EXERCISE DETAILS
The data that follows is to be copied exactly, with each image removed.

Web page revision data
= Beginning of Section =

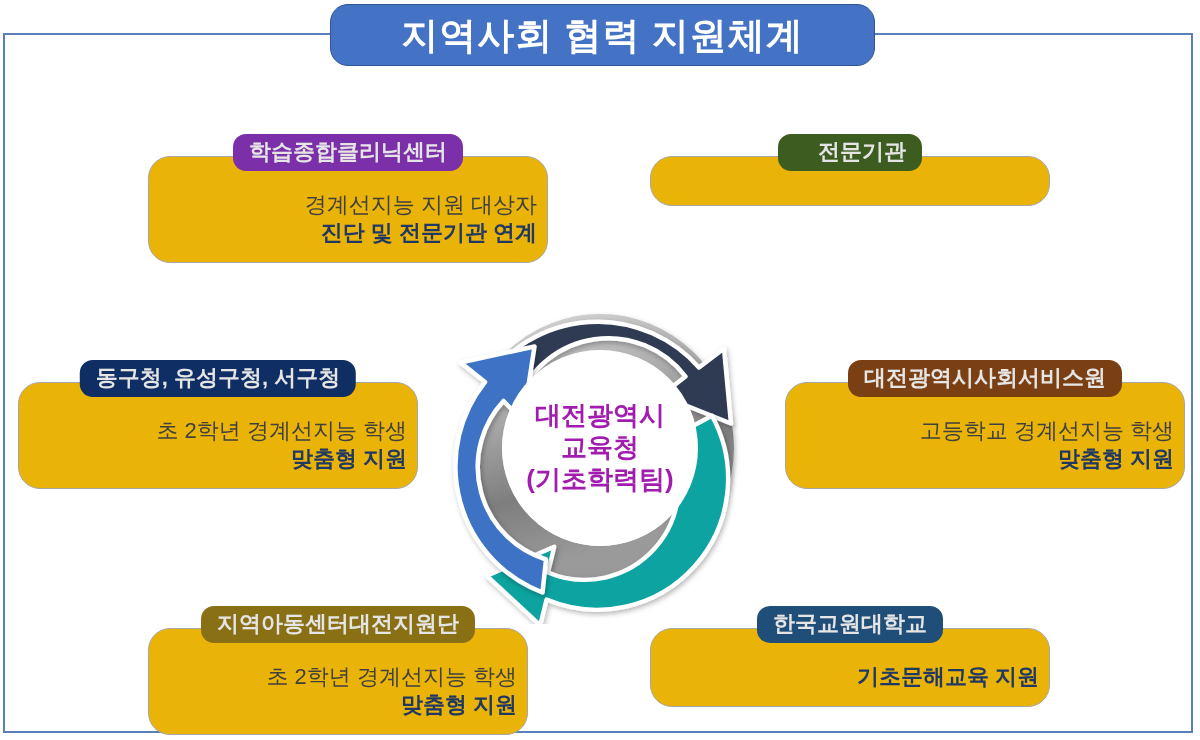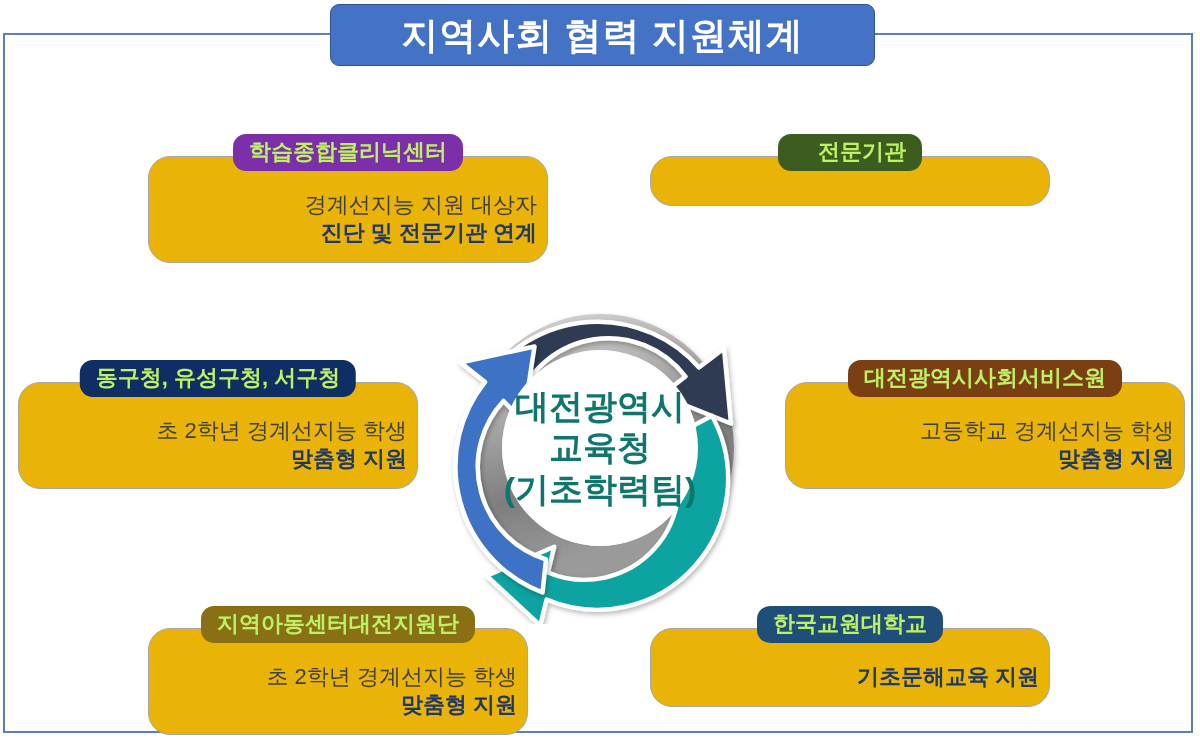--- a/index.html
+++ b/index.html
@@ -36,7 +36,7 @@
     height: 62px;
     background: #4472C4;
     border: 1px solid #2F5597;
-    border-radius: 9px;
+    border-radius: 18px;
     box-sizing: border-box;
     display: flex;
     align-items: center;

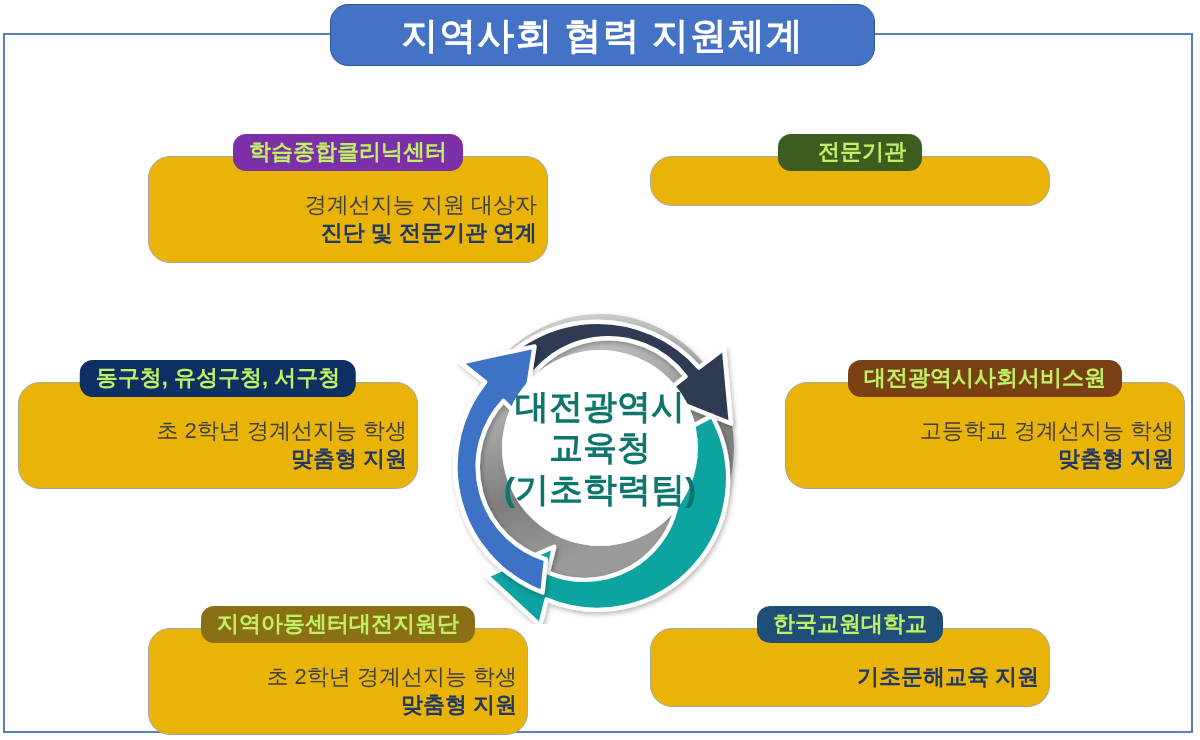--- a/index.html
+++ b/index.html
@@ -89,7 +89,7 @@
     transform: translateX(-50%);
     border-radius: 13px;
     padding: 6px 16px 7px 16px;
-    color: #bef264;
+    color: #e5e5e5;
     font-size: 22px;
     font-weight: bold;
     white-space: nowrap;

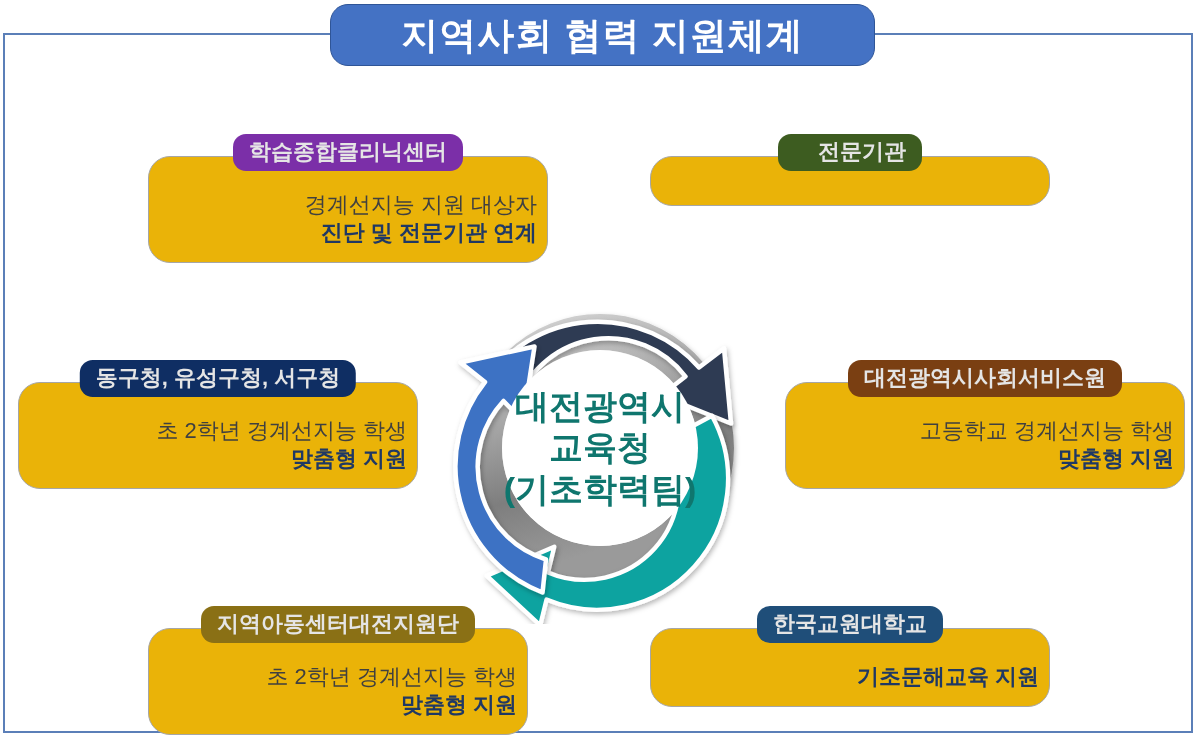--- a/index.html
+++ b/index.html
@@ -127,8 +127,8 @@
     pointer-events: none;
   }
   #cycle-label span {
-    color: #0f766e;
-    font-size: 34px;
+    color: #a21caf;
+    font-size: 26px;
     font-weight: bold;
     line-height: 1.22;
     white-space: nowrap;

= End of Section =

RESULT OF THIS TASK
--- a/index.html
+++ b/index.html
@@ -36,7 +36,7 @@
     height: 62px;
     background: #4472C4;
     border: 1px solid #2F5597;
-    border-radius: 9px;
+    border-radius: 18px;
     box-sizing: border-box;
     display: flex;
     align-items: center;

--- a/index.html
+++ b/index.html
@@ -89,7 +89,7 @@
     transform: translateX(-50%);
     border-radius: 13px;
     padding: 6px 16px 7px 16px;
-    color: #bef264;
+    color: #e5e5e5;
     font-size: 22px;
     font-weight: bold;
     white-space: nowrap;

--- a/index.html
+++ b/index.html
@@ -127,8 +127,8 @@
     pointer-events: none;
   }
   #cycle-label span {
-    color: #0f766e;
-    font-size: 34px;
+    color: #a21caf;
+    font-size: 26px;
     font-weight: bold;
     line-height: 1.22;
     white-space: nowrap;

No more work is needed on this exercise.